▶ [Exercise aim]: Search the material below for lines containing the string "harrisonlab", and copy every one you find.

▶ [Records shown]:
[Start of section]

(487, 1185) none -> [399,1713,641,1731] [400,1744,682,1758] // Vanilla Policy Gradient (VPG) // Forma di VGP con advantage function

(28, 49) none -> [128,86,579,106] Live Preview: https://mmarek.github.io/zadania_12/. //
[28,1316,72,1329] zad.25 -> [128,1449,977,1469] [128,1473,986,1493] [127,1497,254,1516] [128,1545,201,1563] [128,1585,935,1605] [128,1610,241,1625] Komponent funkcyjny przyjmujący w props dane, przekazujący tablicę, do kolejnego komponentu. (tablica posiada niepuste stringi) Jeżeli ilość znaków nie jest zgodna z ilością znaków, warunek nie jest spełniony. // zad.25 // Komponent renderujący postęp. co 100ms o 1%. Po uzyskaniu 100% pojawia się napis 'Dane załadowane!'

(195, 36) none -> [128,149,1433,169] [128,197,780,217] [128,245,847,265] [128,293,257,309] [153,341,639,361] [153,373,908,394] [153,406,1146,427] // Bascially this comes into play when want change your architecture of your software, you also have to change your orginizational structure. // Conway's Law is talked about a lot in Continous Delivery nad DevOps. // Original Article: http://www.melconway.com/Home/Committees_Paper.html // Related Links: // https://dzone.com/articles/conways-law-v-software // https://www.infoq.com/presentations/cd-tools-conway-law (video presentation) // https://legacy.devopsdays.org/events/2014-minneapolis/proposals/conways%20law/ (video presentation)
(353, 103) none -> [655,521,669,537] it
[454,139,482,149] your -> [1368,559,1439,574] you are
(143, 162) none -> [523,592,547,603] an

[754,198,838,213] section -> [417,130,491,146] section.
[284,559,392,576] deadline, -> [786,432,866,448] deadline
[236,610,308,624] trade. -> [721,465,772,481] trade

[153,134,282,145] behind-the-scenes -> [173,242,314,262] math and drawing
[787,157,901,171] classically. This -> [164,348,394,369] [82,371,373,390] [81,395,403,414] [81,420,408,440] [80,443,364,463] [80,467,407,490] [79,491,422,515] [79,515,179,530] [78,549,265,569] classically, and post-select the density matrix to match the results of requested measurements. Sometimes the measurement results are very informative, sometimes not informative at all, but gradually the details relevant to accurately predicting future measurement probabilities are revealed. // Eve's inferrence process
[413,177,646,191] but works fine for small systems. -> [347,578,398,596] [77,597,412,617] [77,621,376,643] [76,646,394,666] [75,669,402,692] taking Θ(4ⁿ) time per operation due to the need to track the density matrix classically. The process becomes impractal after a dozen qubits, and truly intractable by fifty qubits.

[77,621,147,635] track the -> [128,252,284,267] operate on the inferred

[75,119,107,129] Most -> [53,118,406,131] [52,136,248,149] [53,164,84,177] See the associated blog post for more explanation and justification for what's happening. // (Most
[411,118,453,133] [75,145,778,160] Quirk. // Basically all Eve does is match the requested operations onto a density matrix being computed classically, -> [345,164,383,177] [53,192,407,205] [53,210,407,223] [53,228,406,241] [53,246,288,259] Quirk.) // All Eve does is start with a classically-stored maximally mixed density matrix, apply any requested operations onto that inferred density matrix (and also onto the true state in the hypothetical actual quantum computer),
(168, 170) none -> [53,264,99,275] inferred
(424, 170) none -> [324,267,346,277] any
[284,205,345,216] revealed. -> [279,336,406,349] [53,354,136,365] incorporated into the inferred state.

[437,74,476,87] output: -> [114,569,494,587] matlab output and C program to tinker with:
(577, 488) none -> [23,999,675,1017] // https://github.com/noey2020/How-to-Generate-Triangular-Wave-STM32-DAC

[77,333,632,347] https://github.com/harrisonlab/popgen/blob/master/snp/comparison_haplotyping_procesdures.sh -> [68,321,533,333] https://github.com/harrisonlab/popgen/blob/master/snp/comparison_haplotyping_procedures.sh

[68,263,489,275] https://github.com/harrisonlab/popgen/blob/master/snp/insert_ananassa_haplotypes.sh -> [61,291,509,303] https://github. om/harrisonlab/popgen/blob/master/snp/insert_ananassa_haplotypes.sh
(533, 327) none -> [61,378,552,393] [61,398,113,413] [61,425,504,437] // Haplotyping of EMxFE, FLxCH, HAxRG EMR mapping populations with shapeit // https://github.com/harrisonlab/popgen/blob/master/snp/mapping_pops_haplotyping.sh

[End of section]

▶ [Result below]:
[77,333,632,347] https://github.com/harrisonlab/popgen/blob/master/snp/comparison_haplotyping_procesdures.sh -> [68,321,533,333] https://github.com/harrisonlab/popgen/blob/master/snp/comparison_haplotyping_procedures.sh
[68,263,489,275] https://github.com/harrisonlab/popgen/blob/master/snp/insert_ananassa_haplotypes.sh -> [61,291,509,303] https://github. om/harrisonlab/popgen/blob/master/snp/insert_ananassa_haplotypes.sh
(533, 327) none -> [61,378,552,393] [61,398,113,413] [61,425,504,437] // Haplotyping of EMxFE, FLxCH, HAxRG EMR mapping populations with shapeit // https://github.com/harrisonlab/popgen/blob/master/snp/mapping_pops_haplotyping.sh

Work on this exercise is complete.